2. Tentu saja bisa dibenarkan, apapun alasan kita dan alasan Anda dan di dalam studi apapun, konversi lahan adalah salah satu penyebab terjadinya abrasi pantai. Selebihnya, justru, kami sangat setuju dan mendukung pendapat kedua Anda ini, dan mengharapkan agar pihak-pihak terkait, bisa juga berpartisipasi membantu warga Mengare untuk meneliti, mengenai studi lahan di kawasan ini. Perlu kami jelaskan, bahwa sekali lagi, kami tidak sedang membuat sebuah thesis atau disertasi mengenai Pulau Mengare, kami hanya mengabarkan situasi dan kondisi pada saat kami bertatap muka dengan warga Mengare.

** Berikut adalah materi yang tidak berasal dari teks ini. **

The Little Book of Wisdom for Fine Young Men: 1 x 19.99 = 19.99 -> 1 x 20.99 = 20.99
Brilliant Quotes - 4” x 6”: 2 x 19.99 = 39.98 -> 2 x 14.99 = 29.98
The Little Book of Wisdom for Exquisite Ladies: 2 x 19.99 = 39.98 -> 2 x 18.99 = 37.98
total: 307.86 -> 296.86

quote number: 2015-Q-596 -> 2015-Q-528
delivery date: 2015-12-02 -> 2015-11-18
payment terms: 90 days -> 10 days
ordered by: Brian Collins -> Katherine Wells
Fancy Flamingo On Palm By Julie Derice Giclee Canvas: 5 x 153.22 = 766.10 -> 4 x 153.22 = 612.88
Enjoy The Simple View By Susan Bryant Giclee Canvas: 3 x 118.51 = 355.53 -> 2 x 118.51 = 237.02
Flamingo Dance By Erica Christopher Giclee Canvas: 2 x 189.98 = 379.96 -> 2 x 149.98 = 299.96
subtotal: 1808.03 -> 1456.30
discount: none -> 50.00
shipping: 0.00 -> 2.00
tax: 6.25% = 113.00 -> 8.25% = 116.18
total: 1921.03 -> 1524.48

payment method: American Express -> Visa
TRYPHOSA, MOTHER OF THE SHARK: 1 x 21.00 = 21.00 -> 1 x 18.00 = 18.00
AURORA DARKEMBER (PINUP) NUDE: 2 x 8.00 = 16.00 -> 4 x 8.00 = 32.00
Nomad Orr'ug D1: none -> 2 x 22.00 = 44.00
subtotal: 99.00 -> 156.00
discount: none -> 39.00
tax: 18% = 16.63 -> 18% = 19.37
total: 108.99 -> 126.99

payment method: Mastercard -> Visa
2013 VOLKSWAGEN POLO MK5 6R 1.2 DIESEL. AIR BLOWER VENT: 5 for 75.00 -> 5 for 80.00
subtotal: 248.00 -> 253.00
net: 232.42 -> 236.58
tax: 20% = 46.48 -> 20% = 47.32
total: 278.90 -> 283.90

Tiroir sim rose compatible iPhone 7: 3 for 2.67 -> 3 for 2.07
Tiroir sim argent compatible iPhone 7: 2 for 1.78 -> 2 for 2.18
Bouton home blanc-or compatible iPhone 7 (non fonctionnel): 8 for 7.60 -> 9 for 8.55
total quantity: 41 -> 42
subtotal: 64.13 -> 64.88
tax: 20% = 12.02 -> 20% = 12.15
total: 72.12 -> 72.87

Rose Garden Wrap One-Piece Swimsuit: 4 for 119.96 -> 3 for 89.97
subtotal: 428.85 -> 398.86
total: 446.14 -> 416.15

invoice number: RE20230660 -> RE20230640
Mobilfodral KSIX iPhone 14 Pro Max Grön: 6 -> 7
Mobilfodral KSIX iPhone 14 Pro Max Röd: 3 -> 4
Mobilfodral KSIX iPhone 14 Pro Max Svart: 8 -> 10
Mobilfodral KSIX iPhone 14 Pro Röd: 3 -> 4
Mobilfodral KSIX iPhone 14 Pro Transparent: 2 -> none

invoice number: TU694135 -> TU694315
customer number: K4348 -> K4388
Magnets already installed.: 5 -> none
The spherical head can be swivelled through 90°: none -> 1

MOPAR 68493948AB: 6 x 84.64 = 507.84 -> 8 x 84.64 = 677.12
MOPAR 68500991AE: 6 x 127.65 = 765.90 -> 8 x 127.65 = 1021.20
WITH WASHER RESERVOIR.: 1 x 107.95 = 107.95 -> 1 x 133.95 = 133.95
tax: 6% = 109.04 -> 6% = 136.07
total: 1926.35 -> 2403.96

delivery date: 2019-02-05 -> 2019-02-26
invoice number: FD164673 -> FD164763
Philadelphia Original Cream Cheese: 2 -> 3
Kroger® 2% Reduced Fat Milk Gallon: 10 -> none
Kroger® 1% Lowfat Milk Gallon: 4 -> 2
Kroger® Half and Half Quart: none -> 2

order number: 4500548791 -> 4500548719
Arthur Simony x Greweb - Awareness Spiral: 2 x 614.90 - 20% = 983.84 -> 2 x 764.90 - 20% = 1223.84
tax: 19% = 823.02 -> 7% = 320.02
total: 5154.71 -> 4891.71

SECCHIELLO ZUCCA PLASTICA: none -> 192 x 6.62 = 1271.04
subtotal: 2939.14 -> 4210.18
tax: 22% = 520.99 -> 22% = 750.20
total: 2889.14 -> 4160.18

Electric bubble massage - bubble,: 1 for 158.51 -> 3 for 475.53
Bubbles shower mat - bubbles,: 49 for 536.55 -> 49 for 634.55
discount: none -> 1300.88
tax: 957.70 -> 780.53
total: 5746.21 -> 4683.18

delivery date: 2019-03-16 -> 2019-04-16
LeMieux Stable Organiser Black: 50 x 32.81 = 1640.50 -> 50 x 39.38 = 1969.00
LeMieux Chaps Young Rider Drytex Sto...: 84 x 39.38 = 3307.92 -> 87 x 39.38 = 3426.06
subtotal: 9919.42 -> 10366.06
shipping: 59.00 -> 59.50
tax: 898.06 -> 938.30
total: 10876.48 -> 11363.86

3. Untuk ini, Anda bisa disalahkan. Kami sangat tidak setuju pendapat “egois” seperti ini, yang menganggap bahwa efek yang dihasilkan oleh satu daerah akan bisa digeneralisasikan ke daerah yang lain. Pengalaman kami mengelola kawasan mangrove di Semarang, Demak, Jepara, Kalimantan, dan area kerja kami lainnya di Indonesia, “mengatakan” bahwa flora dan fauna telah hilang akibat konversi lahan.
Memojokkan petani tambak? Astagfirullah! Mengapa ada pemikiran seperti ini di dalam benak Anda (?) Bahkan petani tambak sendirilah yang mengakui bahwa konversi lahan mangrove menjadi tambak telah menyebabkan turunnya produktivitas tambaknya, sehingga mereka sendiri yang berinisiatif untuk mengundang kami untuk menjelasakan, bagaimana hal ini bisa terjadi.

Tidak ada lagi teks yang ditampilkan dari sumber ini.